▶ _AIM OF THE TASK_:
Retype, exactly and only, each line from the one containing "TALISHKO Hip-Hop Letter" to the end of the records below.

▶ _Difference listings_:
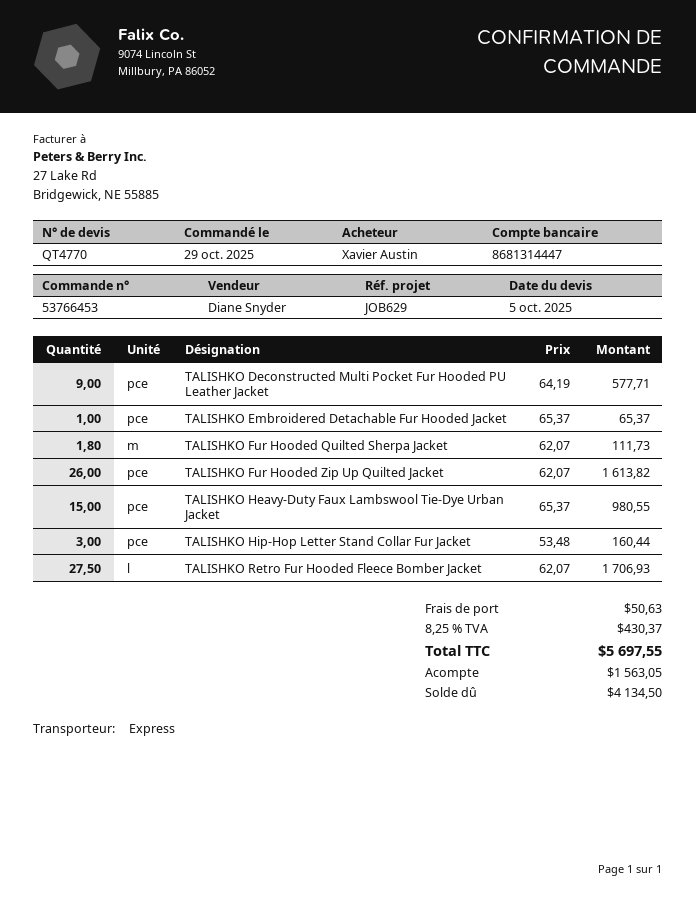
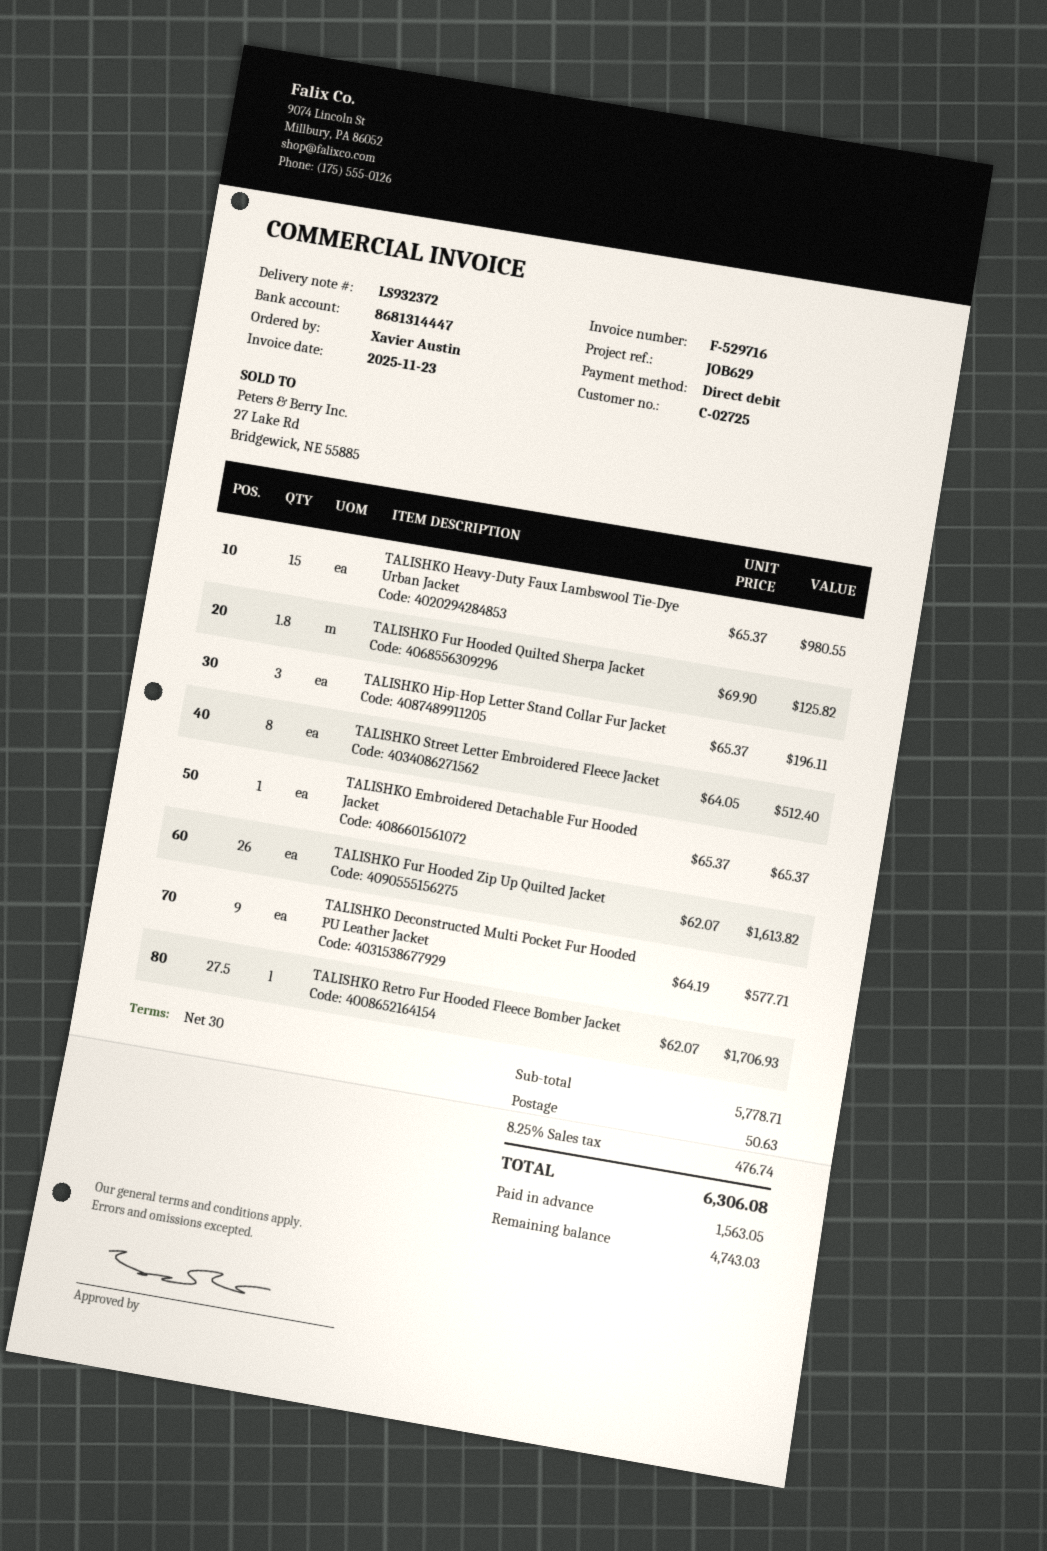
TALISHKO Fur Hooded Quilted Sherpa Jacket: 1.8 x 62.07 = 111.73 -> 1.8 x 69.90 = 125.82
TALISHKO Hip-Hop Letter Stand Collar Fur Jacket: 3 x 53.48 = 160.44 -> 3 x 65.37 = 196.11
TALISHKO Street Letter Embroidered Fleece Jacket: none -> 8 x 64.05 = 512.40
tax: 8.25% = 430.37 -> 8.25% = 476.74
total: 5697.55 -> 6306.08
balance: 4134.50 -> 4743.03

▶ _WRITTEN SOLUTION_:
TALISHKO Hip-Hop Letter Stand Collar Fur Jacket: 3 x 53.48 = 160.44 -> 3 x 65.37 = 196.11
TALISHKO Street Letter Embroidered Fleece Jacket: none -> 8 x 64.05 = 512.40
tax: 8.25% = 430.37 -> 8.25% = 476.74
total: 5697.55 -> 6306.08
balance: 4134.50 -> 4743.03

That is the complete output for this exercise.